Helen Keller was crippled as an infant by an illness that left her deaf and blind. When she was young, she was unable to communicate with anyone beyond her immediate family, with whom she developed “home signs” for requests of food, water and other essentials.
But as she grew, despite her struggle with communication she found a life of direction and purpose, and went on to become a well-known author, speaker and political activist.
Helen had a strong internal spirit. Because of her extreme disabilities, she could have just merely existed. But Helen discovered that in order to learn, grow and evolve into the influential person she became, she needed to accept her disabilities and rely on others to help her. Through this, she met many people who inspired and encouraged her such as Anne Sullivan, Mark Twain, and Henry Huttleston Rogers. It was through these relationships that she made her mark.

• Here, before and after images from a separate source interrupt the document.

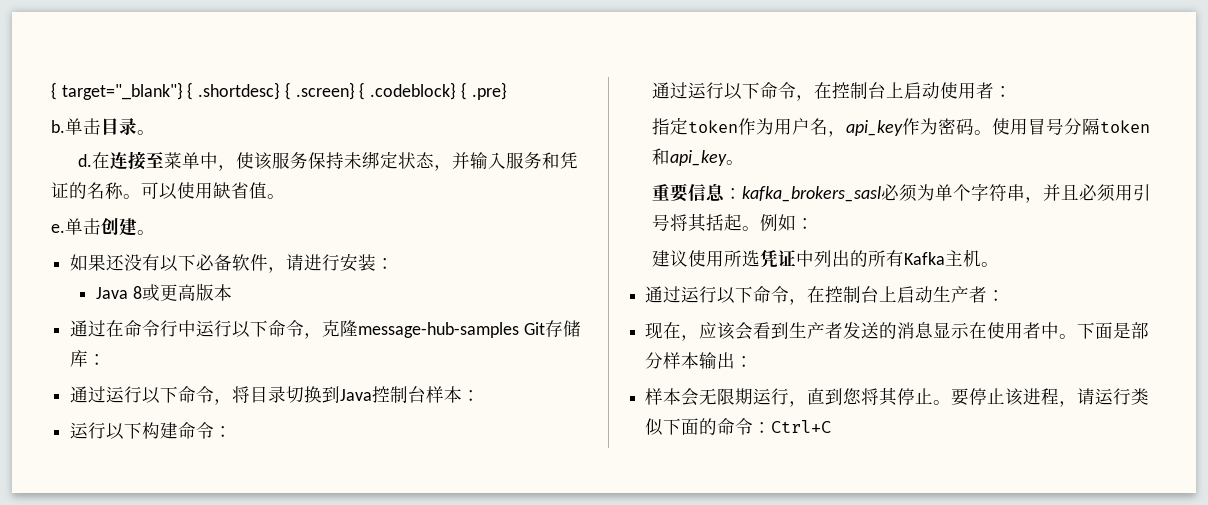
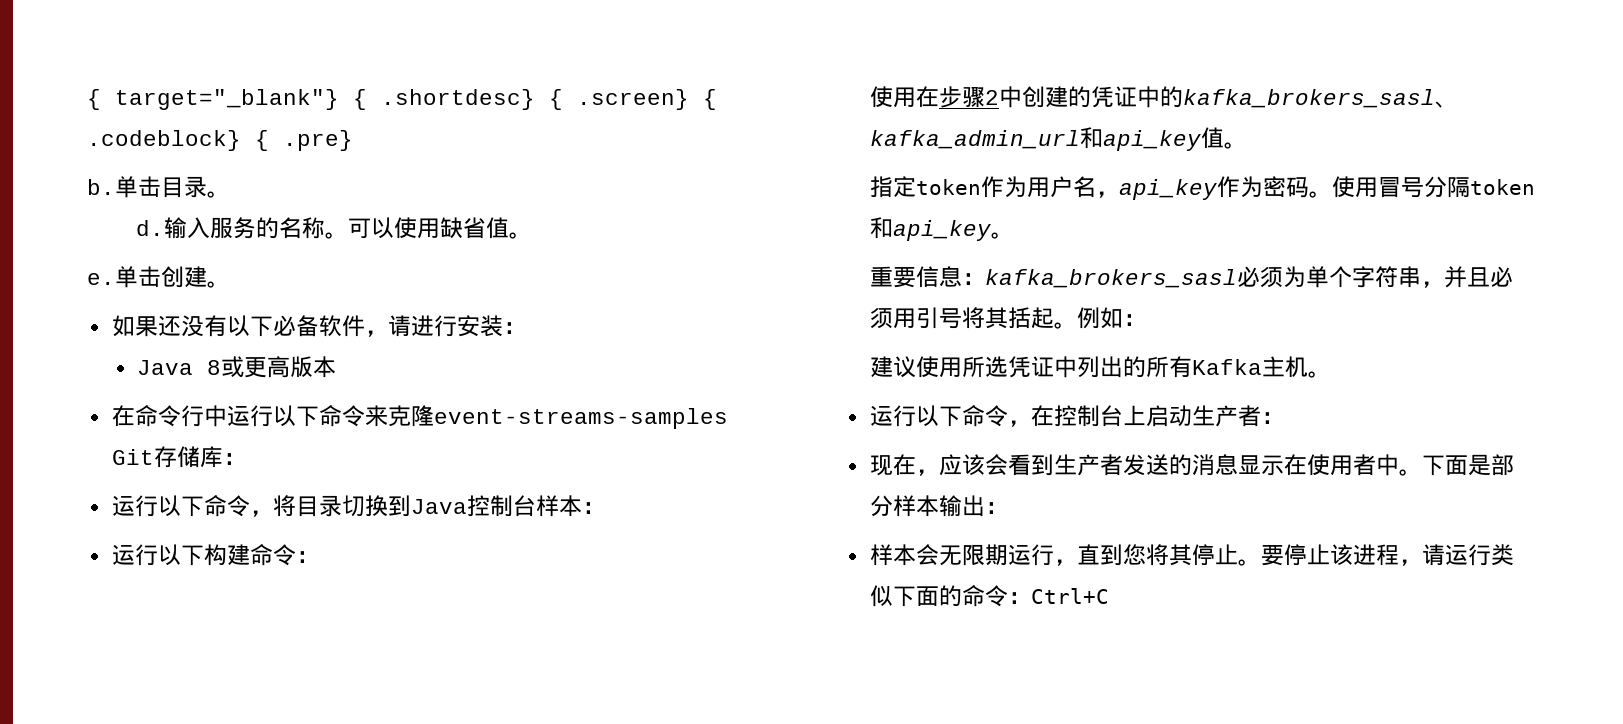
- 在连接至菜单中，使该服务保持未绑定状态，并输入服务和凭证的名称。
+ 输入服务的名称。
- 通过在命令行中运行以下命令，克隆message-hub-samples Git存储库：
+ 在命令行中运行以下命令来克隆event-streams-samples Git存储库：
- 通过运行以下命令，将目录切换到Java控制台样本：
+ 运行以下命令，将目录切换到Java控制台样本：
- 通过运行以下命令，在控制台上启动使用者：
+ 使用在步骤2中创建的凭证中的kafka_brokers_sasl、kafka_admin_url和api_key值。
- 通过运行以下命令，在控制台上启动生产者：
+ 运行以下命令，在控制台上启动生产者：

We too were born with certain handicaps. Most of us will never face what Helen did, but like Helen we can use our handicaps to make us stronger. By accepting that we can’t do it all, we open the possibility of partnership with others in pursuit of the bigger dream. There are those around us who possess abilities and limitations complementary to ours. They’re weak where we’re strong. They excel where we fail. These people are our ideal teammates.
What are you really good at?
In what areas do you feel strong and capable?
What are you not so good at? Where are you less confident?
Whether you’re seeking to improve your golf game, learn a new language or find a cure to a disease, Step One is taking a personal inventory and accepting the extraordinary, yet imperfect being that you are. Step Two is to accept that the grander the goal, the more you will need the assistance of others. And Step Three is to create a space for those people and resources to come alongside you.
Only then can you truly make your mark in the world.
How can YOU embrace your handicaps today?